Re: Major performance degradation with joins in 15.8 or 15.7?

Ed Sabol <edwardjsabol@xxxxxxxxx> · Thu, 7 Nov 2024 21:45:37 -0500

On Nov 7, 2024, at 9:27 PM, Andrei Lepikhov <lepihov@xxxxxxxxx> wrote:
> Postgres didn't want Materialize in this example because of the low estimation on its outer subquery. AFAIC, by increasing the *_page_cost's value, you added extra weight to the inner subquery and shifted the decision to use materialisation.

Interesting, except I decreased the random_page_cost. Just clarifying.

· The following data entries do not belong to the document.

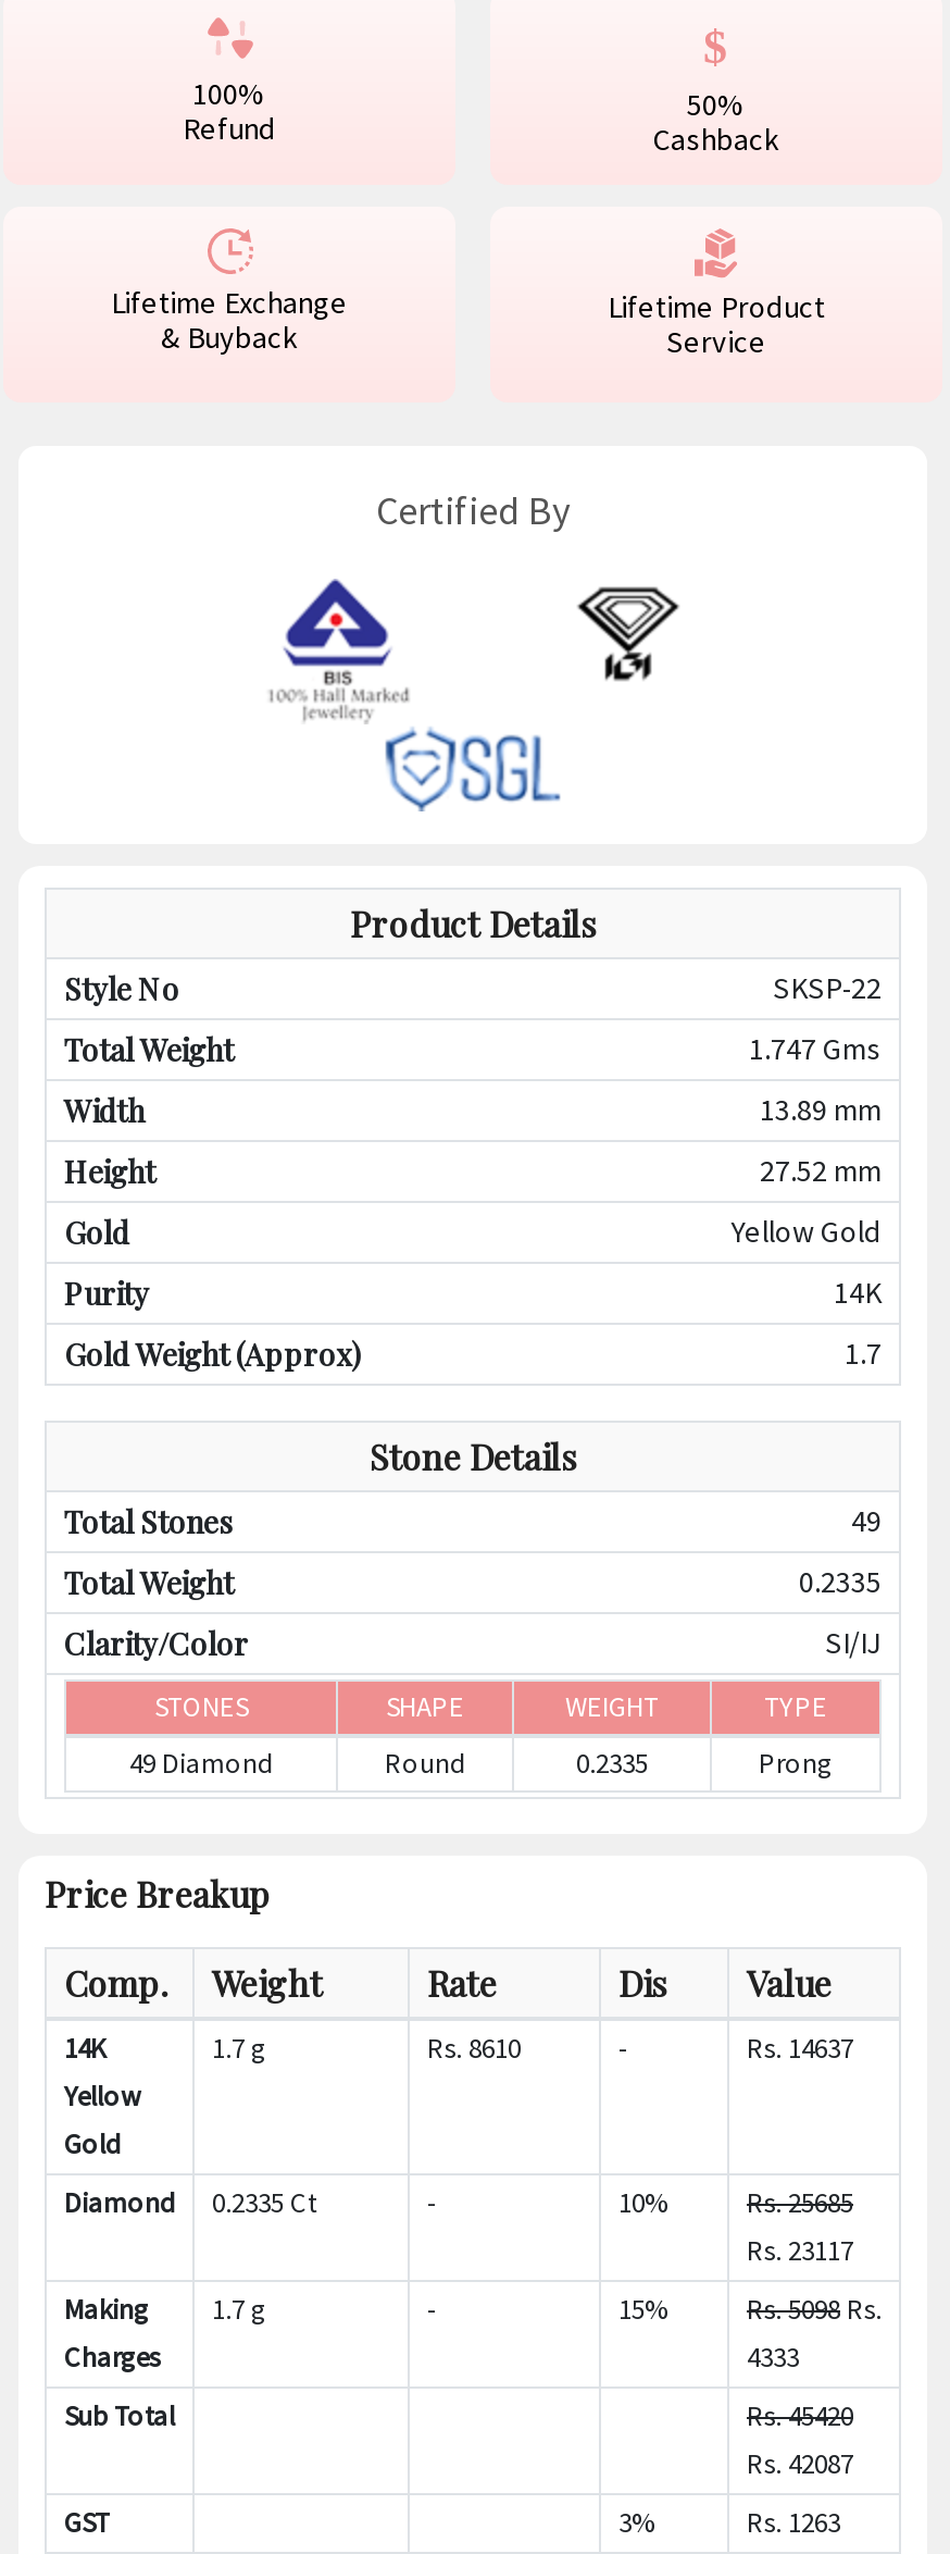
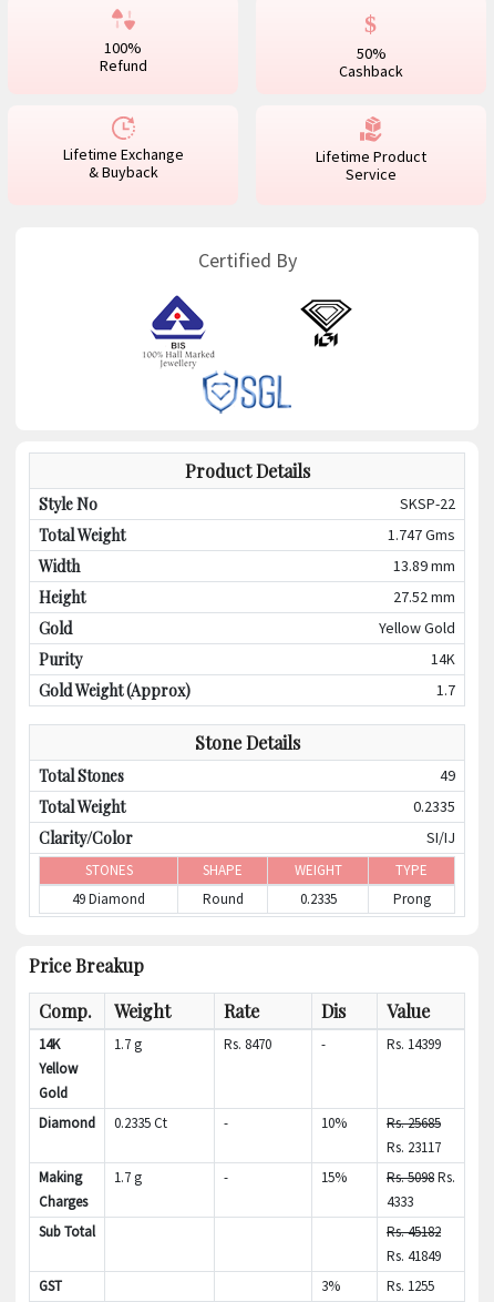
[427,2030,521,2067] Rs. 8610 -> [224,1035,271,1054] Rs. 8470
[747,2030,853,2067] Rs. 14637 -> [387,1035,441,1054] Rs. 14399
[747,2398,853,2435] Rs. 45420 -> [387,1222,441,1241] Rs. 45182
[747,2446,853,2483] Rs. 42087 -> [387,1247,441,1266] Rs. 41849
[747,2504,840,2541] Rs. 1263 -> [387,1277,434,1296] Rs. 1255

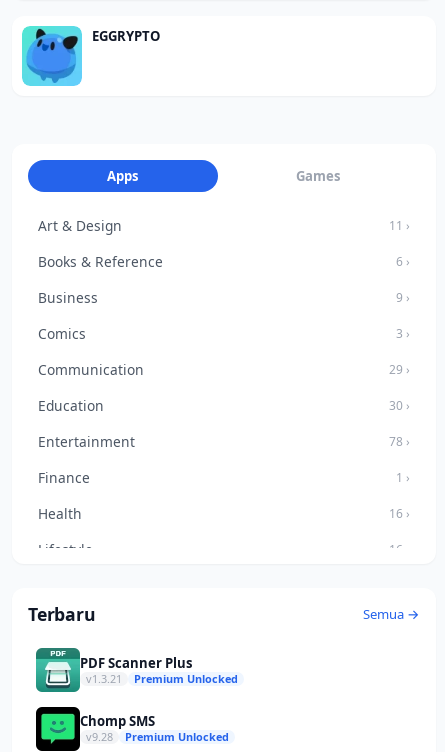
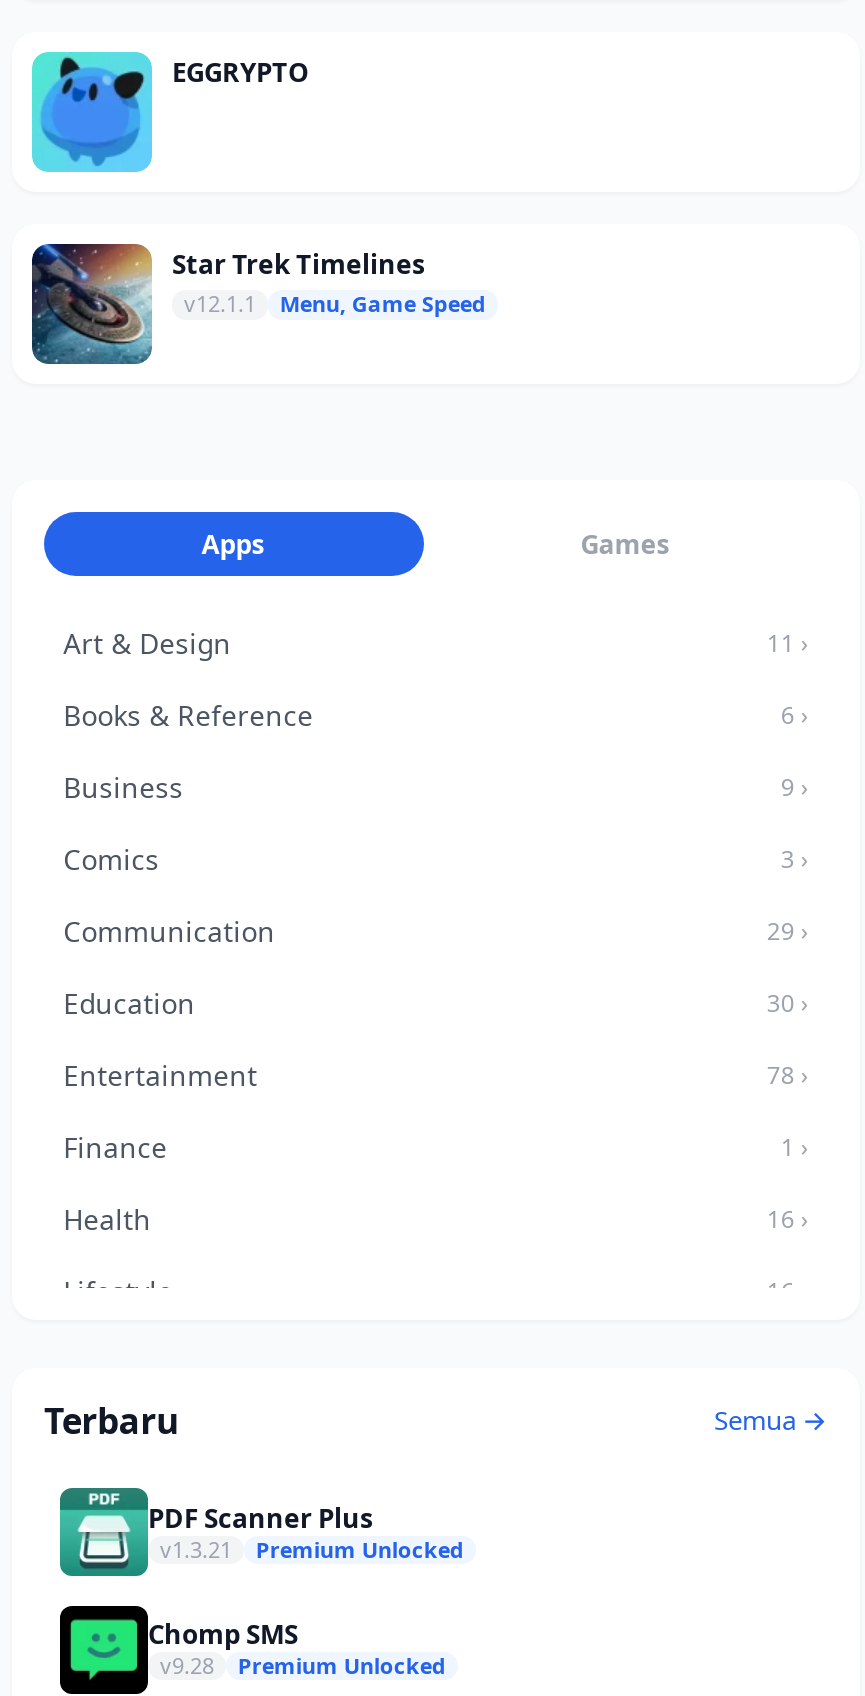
none -> [30,242,486,366] [image] | Star Trek Timelines | v12.1.1 | Menu, Game Speed

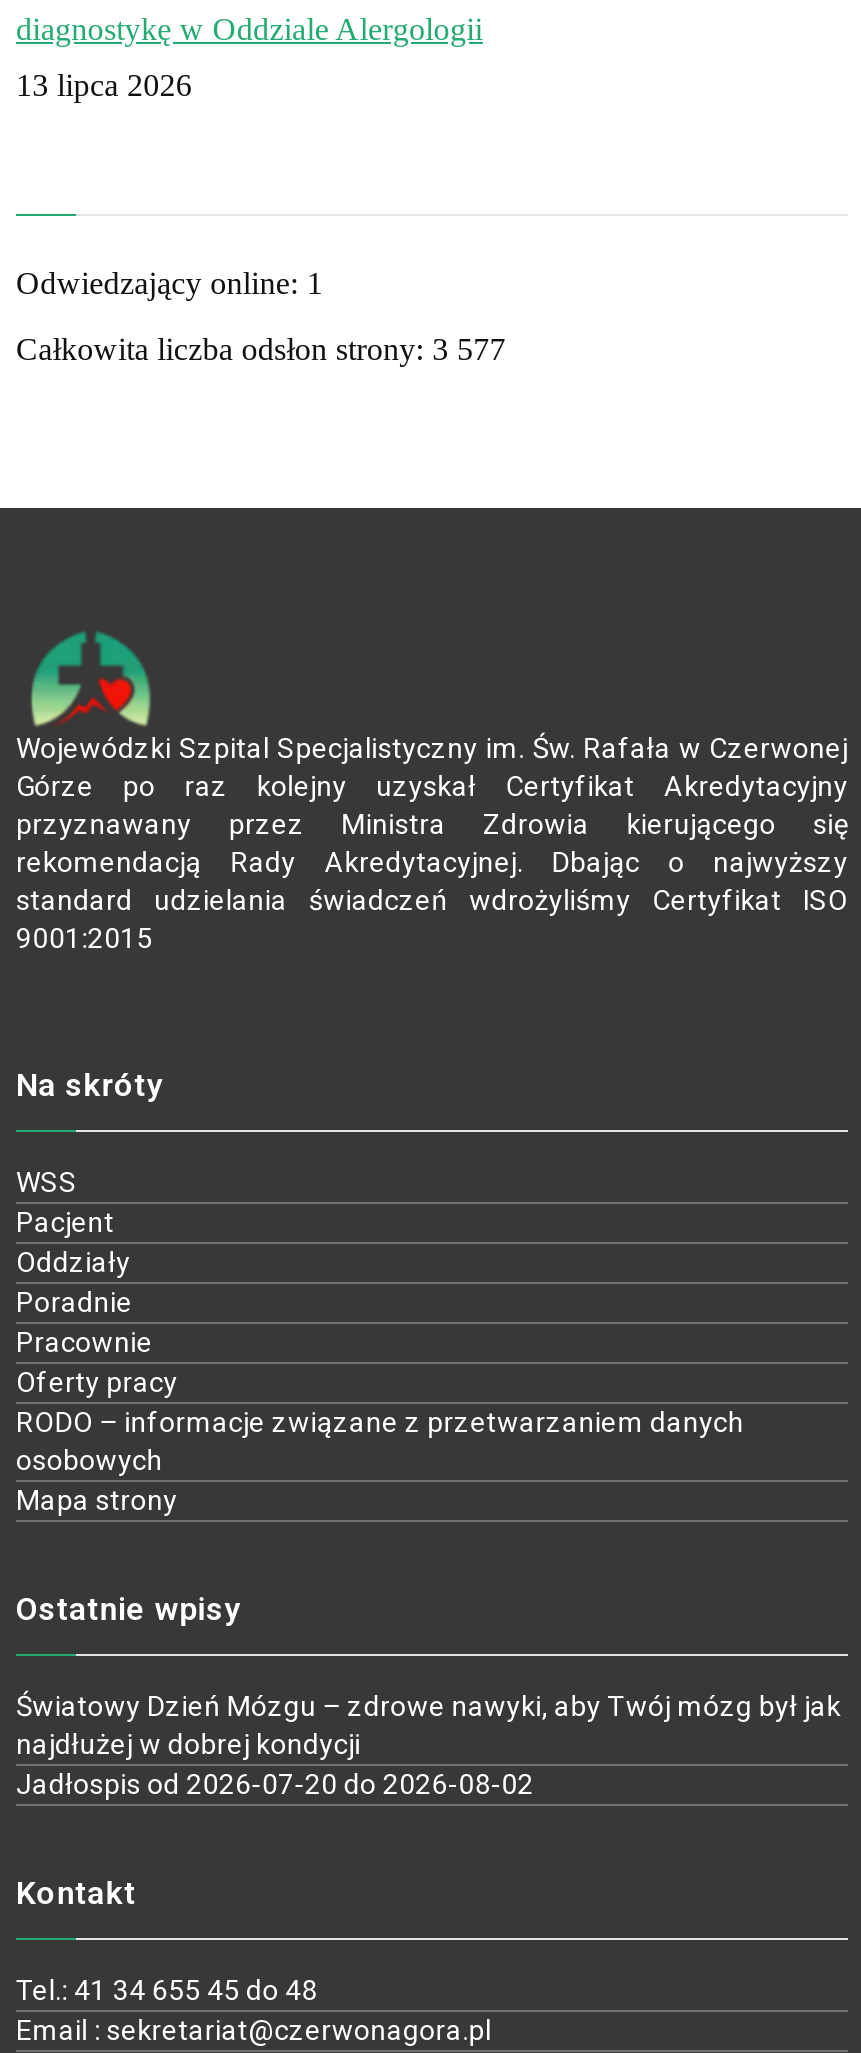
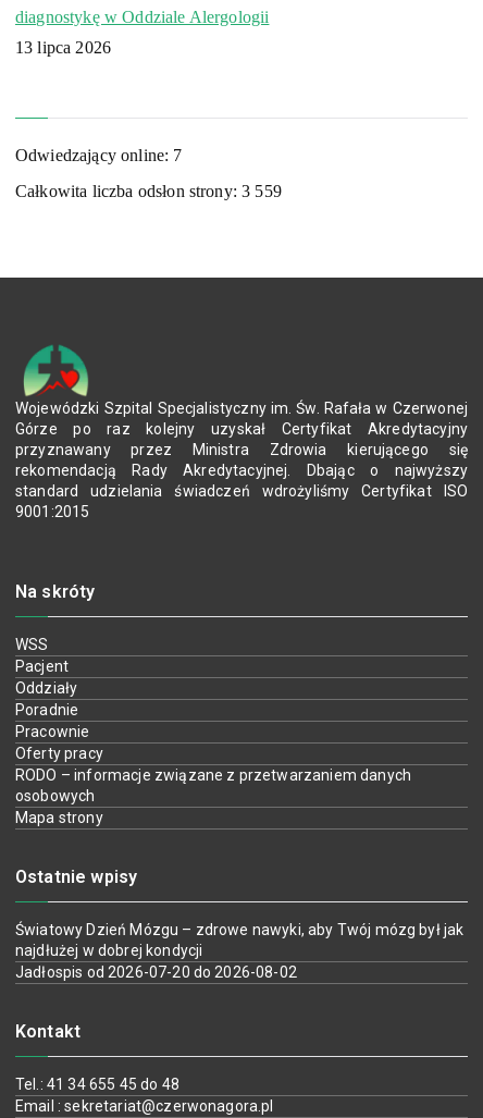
[16,267,323,301] Odwiedzający online: 1 -> [15,145,182,164] Odwiedzający online: 7
[16,333,506,367] Całkowita liczba odsłon strony: 3 577 -> [15,181,282,200] Całkowita liczba odsłon strony: 3 559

> I see huge underestimation in the simple scan:
> 
> Bitmap Heap Scan on metainfo b_1
>  (cost=23.96..35.77 rows=3 width=38)
>  (actual time=1.225..4.206 rows=1025 loops=1)
> 
> It may be caused by some functional dependency in its filter:
> 
> ((relation = 'located'::text) AND (type = 'document'::text))
> 
> You can create extended statistics on the columns 'relation' and 'type'. These statistics can reduce estimation errors and enable the optimiser to find a better plan without changing the cost balance.

OK, this is the first I'm learning about extended statistics...

I'm looking at https://www.postgresql.org/docs/15/sql-createstatistics.html
and https://www.postgresql.org/docs/15/planner-stats.html#PLANNER-STATS-EXTENDED

What kind of extended statistics do you suggest for this? ndistinct, dependencies, or mcv?

CREATE STATISTICS tablename_stats (<statistics type?>) ON relation, type FROM tablename;
ANALYZE tablename;

Thanks,
Ed